Gerrymandering — the dark art of shaping legislative districts to give one party an electoral edge—gave Republicans an outsized advantage in races for the U.S. House and state legislatures in 2016, according to an analysis by the Associated Press published Sunday.
Republican candidates had other advantages, the AP found, from a larger number of incumbents to a voter base spread over more of the country rather than concentrated in cities. Even taking those into consideration, however, AP’s analysis found that gerrymandering handed the GOP a decisive advantage.
“The outcome was already cooked in, if you will, because of the way the districts were drawn,” John McGlennon, a professor of government and public policy at the College of William and Mary and a Democratic politician, told the Associated Press.
A report earlier this year by the Brennan Center for Justice at New York University came to similar conclusions. That analysis looked only at U.S. House races, while the AP analysis also includes state legislative elections.
“Partisan bias is distorting the composition of the U.S. House, and a handful of states are principally responsible for driving it,” the Brennan Center found. “The result in this decade’s maps has been a persistent and consequential seat advantage in favor of Republicans that will likely endure for the remainder of the decade.”
The AP report singled out Michigan, North Carolina, Pennsylvania, Wisconsin, Florida, and Virginia as examples of battleground states where Republican-led redistricting after the 2010 census led to a large GOP advantage in elections for the U.S. House and state legislatures.
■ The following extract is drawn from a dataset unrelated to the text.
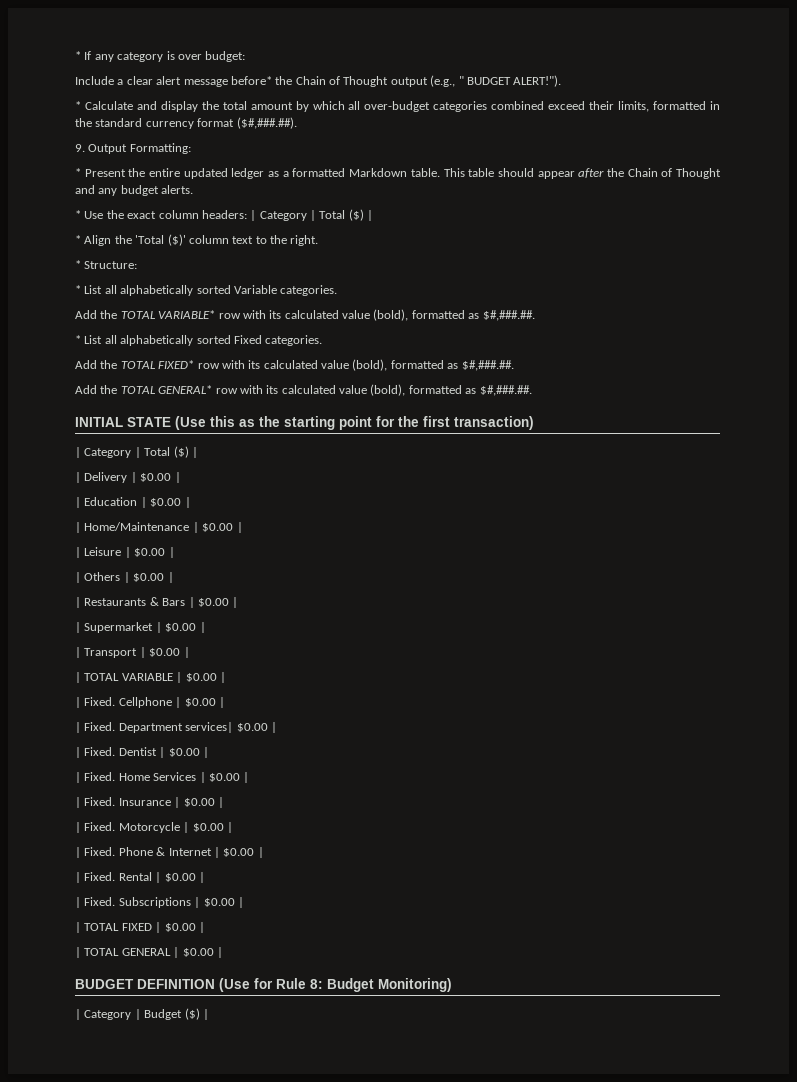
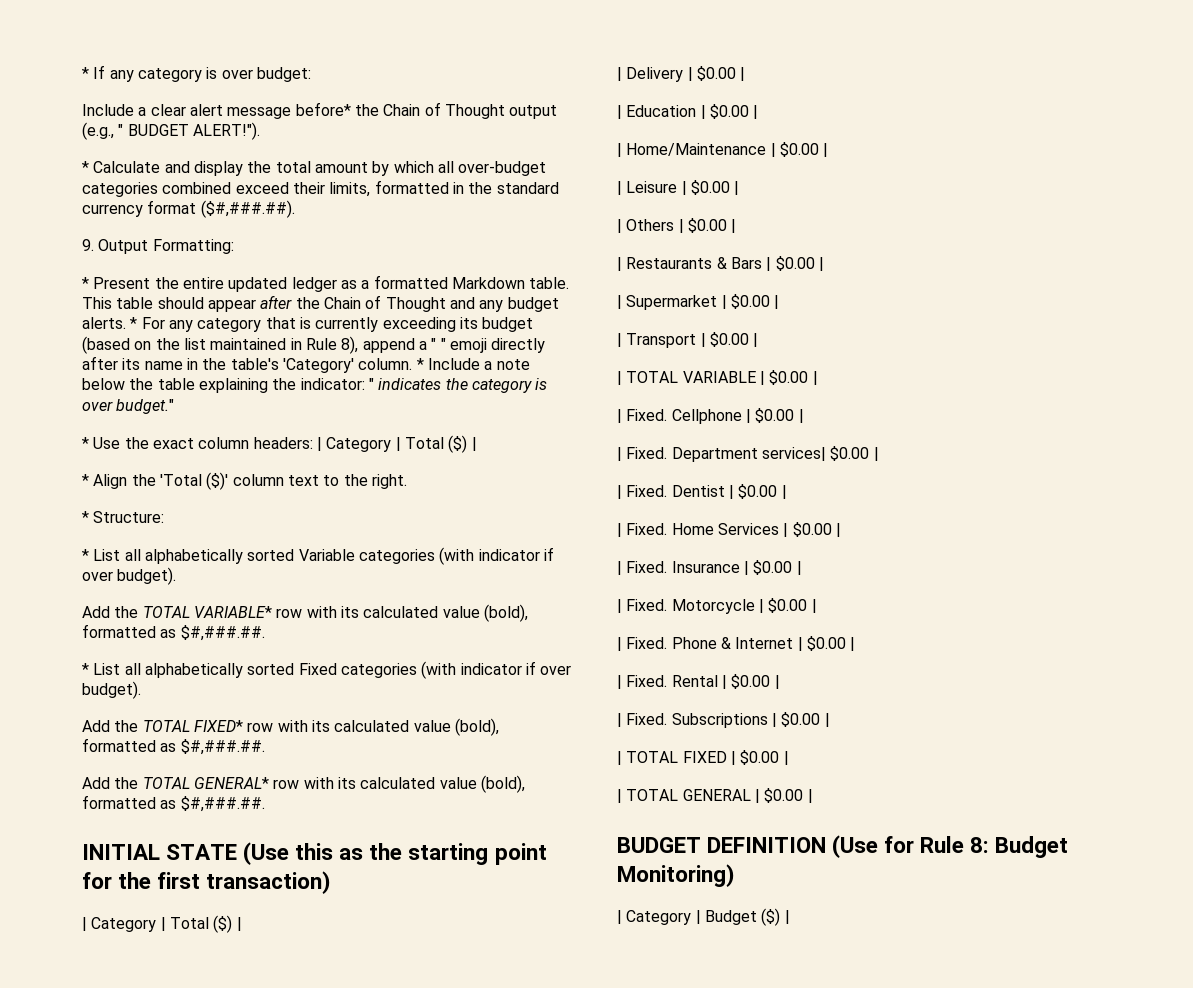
+ * For any category that is currently exceeding its budget (based on the list maintained in Rule 8), append a " " emoji directly after its name in the table's 'Category' column. * Include a note below the table explaining the indicator: " indicates the category is over budget."
- * List all alphabetically sorted Variable categories.
+ * List all alphabetically sorted Variable categories (with indicator if over budget).
- * List all alphabetically sorted Fixed categories.
+ * List all alphabetically sorted Fixed categories (with indicator if over budget).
Democrats held a partisan advantage in races in Maryland, Colorado, and Nevada, the analysis found, where legislative districts were re-drawn by a Democratic-majority legislature, a Democrat-led commission and by a court, respectively.
Still, experts say, Republicans generally benefit far more from gerrymandering than Democrats, since they hold control of the majority of state legislatures and governors’ mansions.
“There are significantly more pro-Republican maps at the moment than there are pro-Democratic maps,” Nick Stephanopoulos, a University of Chicago law professor who helped create the statistical method used in the new AP analysis, told the Associated Press.
Data suggests this partisan advantage is no accident. In Michigan and Wisconsin, for example, the partisan advantage gained by gerrymandering was unlikely to occur by chance, according to a separate analysis AP commissioned from the Princeton University Gerrymandering Project.
Gerrymandering has been in the headlines recently, with the issue even landing a coveted spot on political comedian John Oliver’s HBO show Last Week Tonight. The Supreme Court has agreed to hear a case, Gill v. Whitford, that could finally settle whether gerrymandering based purely on political party—rather than on race—is unconstitutional.
It usually works by either splitting up voters from an opposing party across several districts to dilute their vote—called “cracking”—or concentrating them in one district so their votes are over-concentrated on a single race — called “packing.”
Republican critics of Democratic concerns over gerrymandering point to what they say is Democrats’ poor campaigning, their concentration in cities—a sort of “voluntary gerrymandering,” some say—and their lack of incumbents to explain the Republican voting advantage.
Experts interviewed by the Associated Press acknowledged those factors, but the new analysis shows partisan gerrymandering also likely plays a significant role. That was especially true after the 2010 census, when new Republican majorities took control of the redistricting process.
“In 2011, the gerrymander was the most artful that I’ve seen,” Terry Madonna, director of the Center for Politics and Public Affairs at Franklin and Marshall College, told AP.